Когда подошло время обеда, я отнес птенцов домой и несколько часов безрезультатно учил их разумному поведению. Они принимали еду, только если я насильно открывал им клювы, и при этом выражали страшное недовольство, что неудивительно. Затолкав им в горло достаточно еды, чтобы они не умерли от голода, я оставил их в корзинке и пошел за Гайаватой, которая предпочитала, чтобы я кормил ее на веранде, а не в уединении спальни. Высадив удодиху на плитняк, я начал подбрасывать ей кузнечиков, которых специально для нее наловил. Она с готовностью подпрыгнула, схватила одного, разом прикончила и отправила в рот, – все это, можно сказать, с неприличной торопливостью.

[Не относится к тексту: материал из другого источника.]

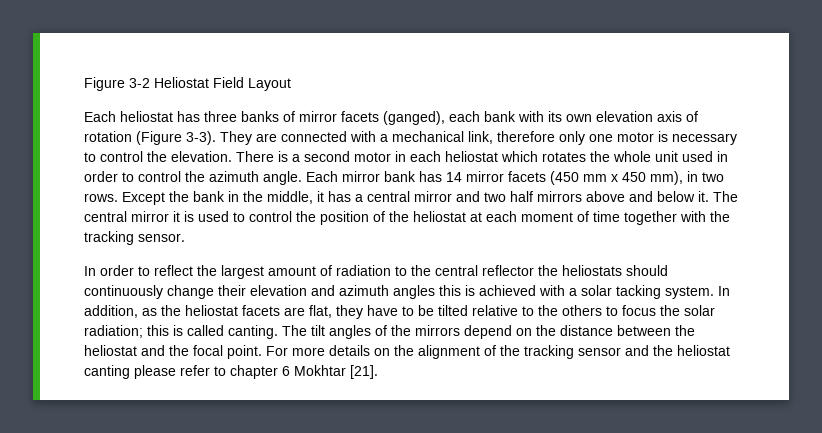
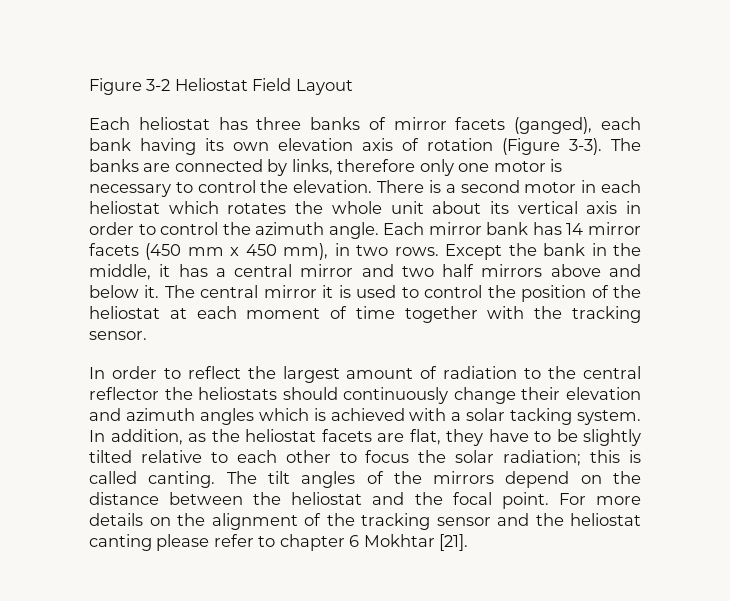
- Each heliostat has three banks of mirror facets (ganged), each bank with its own elevation axis of rotation (Figure 3-3).
+ Each heliostat has three banks of mirror facets (ganged), each bank having its own elevation axis of rotation (Figure 3-3).
- They are connected with a mechanical link, therefore only one motor is necessary to control the elevation.
+ The banks are connected by links, therefore only one motor is necessary to control the elevation.
- There is a second motor in each heliostat which rotates the whole unit used in order to control the azimuth angle.
+ There is a second motor in each heliostat which rotates the whole unit about its vertical axis in order to control the azimuth angle.
- In order to reflect the largest amount of radiation to the central reflector the heliostats should continuously change their elevation and azimuth angles this is achieved with a solar tacking system.
+ In order to reflect the largest amount of radiation to the central reflector the heliostats should continuously change their elevation and azimuth angles which is achieved with a solar tacking system.
- In addition, as the heliostat facets are flat, they have to be tilted relative to the others to focus the solar radiation; this is called canting.
+ In addition, as the heliostat facets are flat, they have to be slightly tilted relative to each other to focus the solar radiation; this is called canting.

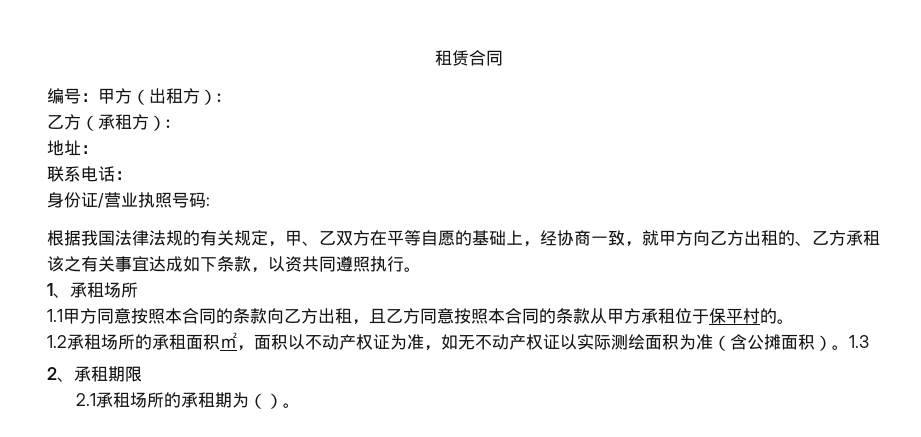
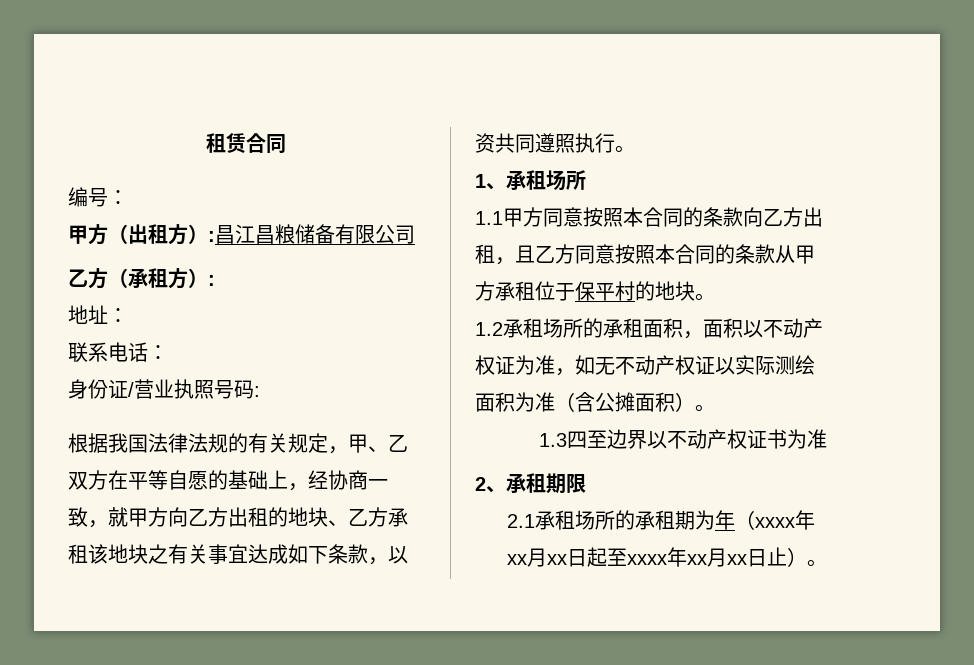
- 编号：甲方（出租方）:
+ 编号：
+ 甲方（出租方）:昌江昌粮储备有限公司
- 根据我国法律法规的有关规定，甲、乙双方在平等自愿的基础上，经协商一致，就甲方向乙方出租的、乙方承租该之有关事宜达成如下条款，以资共同遵照执行。
+ 根据我国法律法规的有关规定，甲、乙双方在平等自愿的基础上，经协商一致，就甲方向乙方出租的地块、乙方承租该地块之有关事宜达成如下条款，以资共同遵照执行。
- 1.1甲方同意按照本合同的条款向乙方出租，且乙方同意按照本合同的条款从甲方承租位于保平村的。
+ 1.1甲方同意按照本合同的条款向乙方出租，且乙方同意按照本合同的条款从甲方承租位于保平村的地块。
- 1.2承租场所的承租面积㎡，面积以不动产权证为准，如无不动产权证以实际测绘面积为准（含公摊面积）。1.3
+ 1.2承租场所的承租面积，面积以不动产权证为准，如无不动产权证以实际测绘面积为准（含公摊面积）。
+ 1.3四至边界以不动产权证书为准
- 2.1承租场所的承租期为（）。
+ 2.1承租场所的承租期为年（xxxx年xx月xx日起至xxxx年xx月xx日止）。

Пока она заглатывала свою жертву, чем-то напоминая престарелую костлявую овдовевшую герцогиню, которой кусок шербета попал не в то горло, птенцы сойки, высунувшись за край корзины, как-то разглядели ее сквозь затуманенный взор и подняли жуткий галдеж, разинув клювы и мотая головами, словно два старика, выглядывающие из-за забора. Гайавата вздернула хохолок и уставилась на них. Я удивился, поскольку обычно она не обращала внимания на голодных птенцов, но тут подскочила к корзине и с интересом стала их разглядывать. Я бросил ей кузнечика, она тут же его прикончила и, к моему великому изумлению, сунула насекомое в разинутую пасть сойки. Оба птенца радостно заверещали и захлопали крылышками, а Гайавата казалась изумленной не меньше моего. Я бросил ей нового кузнечика, и она его отдала второй сойке. После этого случая я кормил Гайавату у себя в комнате, а потом периодически приносил на веранду, где она исполняла роль кормящей матери.